You continue on Hopewell and then the full length of Harmonyville Rd. The road surface on both of these roads switches arbitrarily between brand new and rumbustious with some steep technical descents.

Continuing north it is advisable to refuel at the CVS as you reach West Ridge Pike at mile 74.9 since there won’t be another easy option like this for quite some time.                                                                      
                                 
We cross the Schuylkill River via Linfield Bridge, a rare example of a surviving, 1930s, 3-span Warren-pony-truss bridge with polygonal top chord, which for us translates into a narrow bridge with no hard shoulder or bike path – be alert and make yourself seen when on the bridge.

On the Schuylkill River and Perkiomen trails, be courteous and always announce yourself when passing.  At times your GPS might complain but you always want to stay on the Perk trail.  Be alert in turns as depending on the weather the deep gravel can turn into a non-Newtonian fluid and spare a happy thought for the route planner as you go up a rather unexpected, brief 12% climb at mile 88.1.

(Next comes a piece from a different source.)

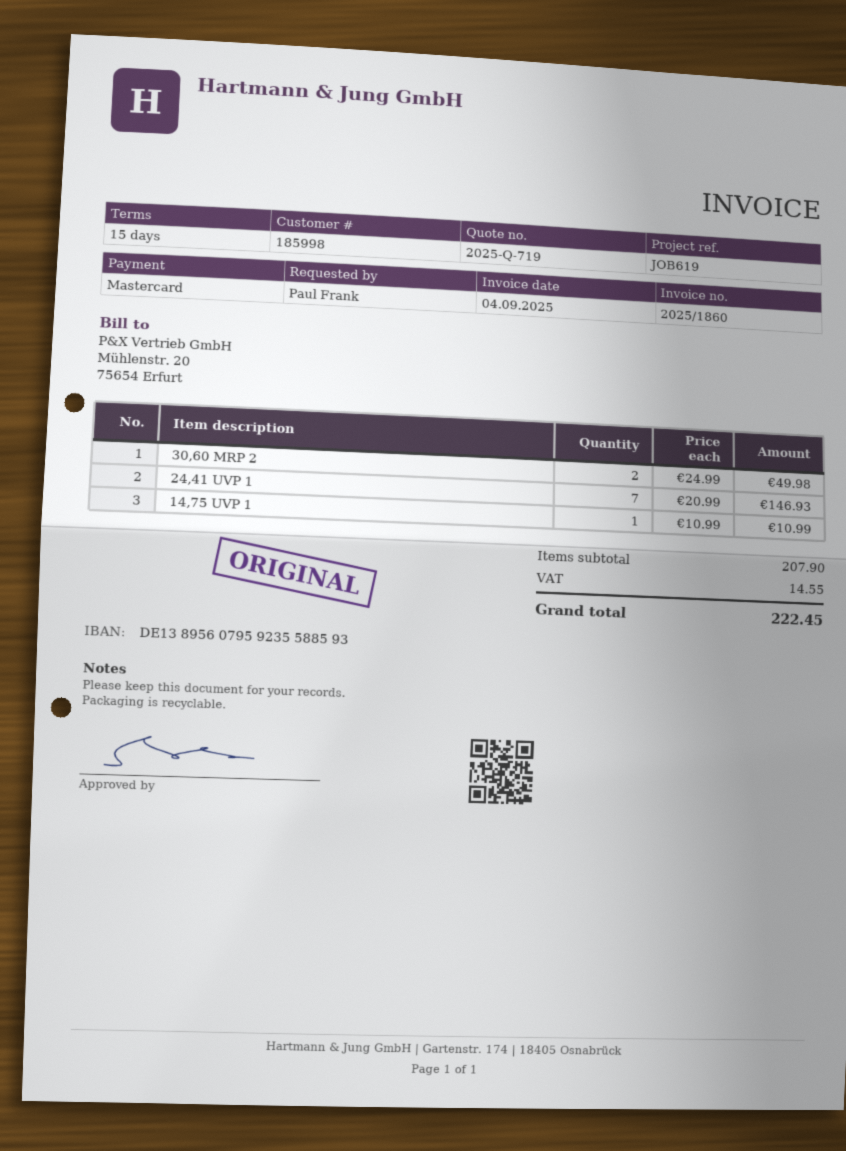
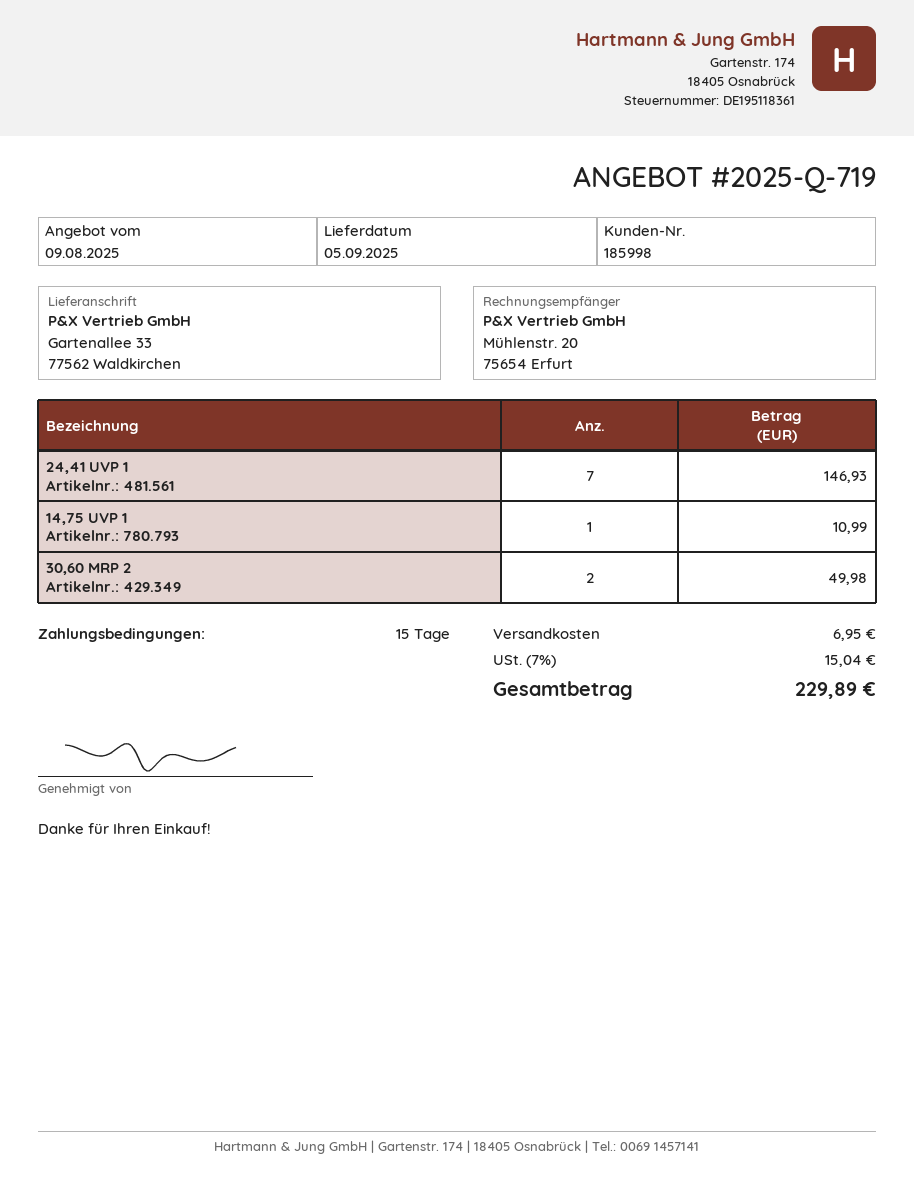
shipping: none -> 6.95
tax: 14.55 -> 15.04
total: 222.45 -> 229.89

There is an expanded 17.8 mile gravel experience (suitable for most tires) on the Perkiomen Trail (PT). You stay on Perkiomen until you reach the Schuylkill River Trail (SRT) at mile 101.2. Don’t miss the turn to go up the bridge as otherwise you end up in Phoenixville which is a different brevet altogether.

Sometimes the SRT is a time-trial fest interspersed with some more inexperienced riders exhibiting artistic sudden turns.  Stay alert and consider refreshments at the Conshohocken Brewery (mile 112.8) or carefully navigate around its patrons. Shortly after the brewery we leave the SRT turning left and go past Riverbend Cycles and then up steep Barren Hill Rd named after what it does to your virility.  As you then scream down the hill towards Manayunk make sure not to miss the left-turn into a small road misnamed “High Street” after the traffic light but before the bridge - listen to the custom cues! – to reach a pleasing former railroad bridge turned now into the Manayunk Bridge Trail to join Cynwyd Trail.